O relatório aponta que a fraude não se tratava de um caso isolado, mas de uma prática sistemática voltada a beneficiar empresas contratadas.
Segundo a relatora da CPI, o esquema “manipulava medições e superfaturava valores de forma articulada, desviando recursos públicos e comprometendo a eficiência dos serviços prestados”.
Os contratos investigados envolvem os serviços de roçagem e limpeza das áreas públicas de Gaspar, com foco em três processos principais – SAF nº 85/2015, nº 102/2020 e nº 1025/2024.
O trabalho da comissão contou com apoio da Polícia Civil, por meio da DECOR/DEIC (Delegacia Especializada em Combate à Corrupção), e da 4ª Promotoria de Justiça da Comarca de Gaspar.

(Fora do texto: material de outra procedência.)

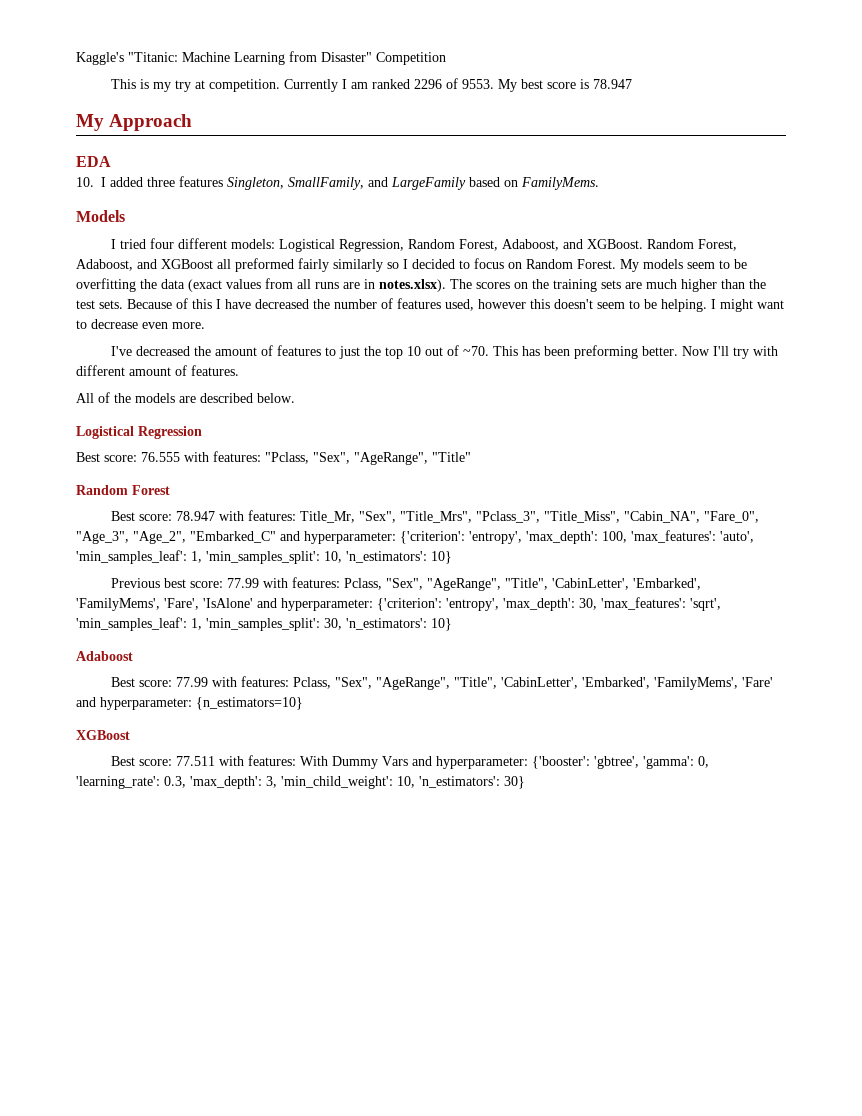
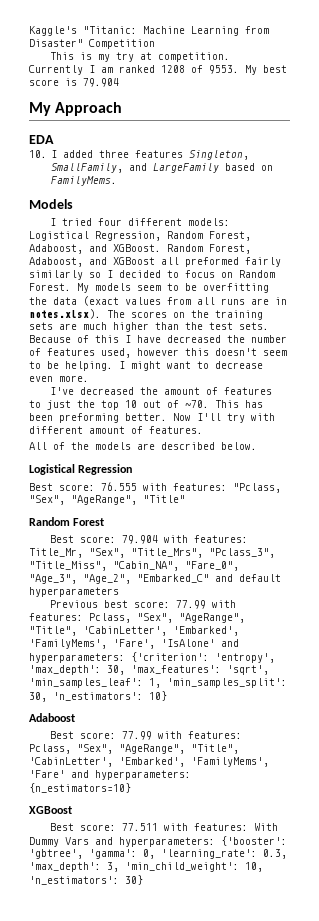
- Currently I am ranked 2296 of 9553.
+ Currently I am ranked 1208 of 9553.
- My best score is 78.947
+ My best score is 79.904
- Best score: 78.947 with features: Title_Mr, "Sex", "Title_Mrs", "Pclass_3", "Title_Miss", "Cabin_NA", "Fare_0", "Age_3", "Age_2", "Embarked_C" and hyperparameter: {'criterion': 'entropy', 'max_depth': 100, 'max_features': 'auto', 'min_samples_leaf': 1, 'min_samples_split': 10, 'n_estimators': 10}
+ Best score: 79.904 with features: Title_Mr, "Sex", "Title_Mrs", "Pclass_3", "Title_Miss", "Cabin_NA", "Fare_0", "Age_3", "Age_2", "Embarked_C" and default hyperparameters
- Previous best score: 77.99 with features: Pclass, "Sex", "AgeRange", "Title", 'CabinLetter', 'Embarked', 'FamilyMems', 'Fare', 'IsAlone' and hyperparameter: {'criterion': 'entropy', 'max_depth': 30, 'max_features': 'sqrt', 'min_samples_leaf': 1, 'min_samples_split': 30, 'n_estimators': 10}
+ Previous best score: 77.99 with features: Pclass, "Sex", "AgeRange", "Title", 'CabinLetter', 'Embarked', 'FamilyMems', 'Fare', 'IsAlone' and hyperparameters: {'criterion': 'entropy', 'max_depth': 30, 'max_features': 'sqrt', 'min_samples_leaf': 1, 'min_samples_split': 30, 'n_estimators': 10}
- Best score: 77.99 with features: Pclass, "Sex", "AgeRange", "Title", 'CabinLetter', 'Embarked', 'FamilyMems', 'Fare' and hyperparameter: {n_estimators=10}
+ Best score: 77.99 with features: Pclass, "Sex", "AgeRange", "Title", 'CabinLetter', 'Embarked', 'FamilyMems', 'Fare' and hyperparameters: {n_estimators=10}
- Best score: 77.511 with features: With Dummy Vars and hyperparameter: {'booster': 'gbtree', 'gamma': 0, 'learning_rate': 0.3, 'max_depth': 3, 'min_child_weight': 10, 'n_estimators': 30}
+ Best score: 77.511 with features: With Dummy Vars and hyperparameters: {'booster': 'gbtree', 'gamma': 0, 'learning_rate': 0.3, 'max_depth': 3, 'min_child_weight': 10, 'n_estimators': 30}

As autoridades agora devem analisar o relatório para definir as medidas cíveis, criminais e administrativas cabíveis.
CPI da Roçada
A CPI foi criada após uma sindicância interna da prefeitura indicar possíveis irregularidades na execução dos contratos. Diante das evidências, o Legislativo municipal instaurou a comissão com o objetivo de detalhar o esquema e encaminhar as conclusões aos órgãos de controle.
Conforme a Câmara, o relatório final será encaminhado ao Ministério Público, à Polícia Civil e ao Tribunal de Contas do Estado.
A reportagem entrou em contato com as empresas citadas na investigação e com a Prefeitura de Gaspar, o espaço segue aberto para os posicionamentos.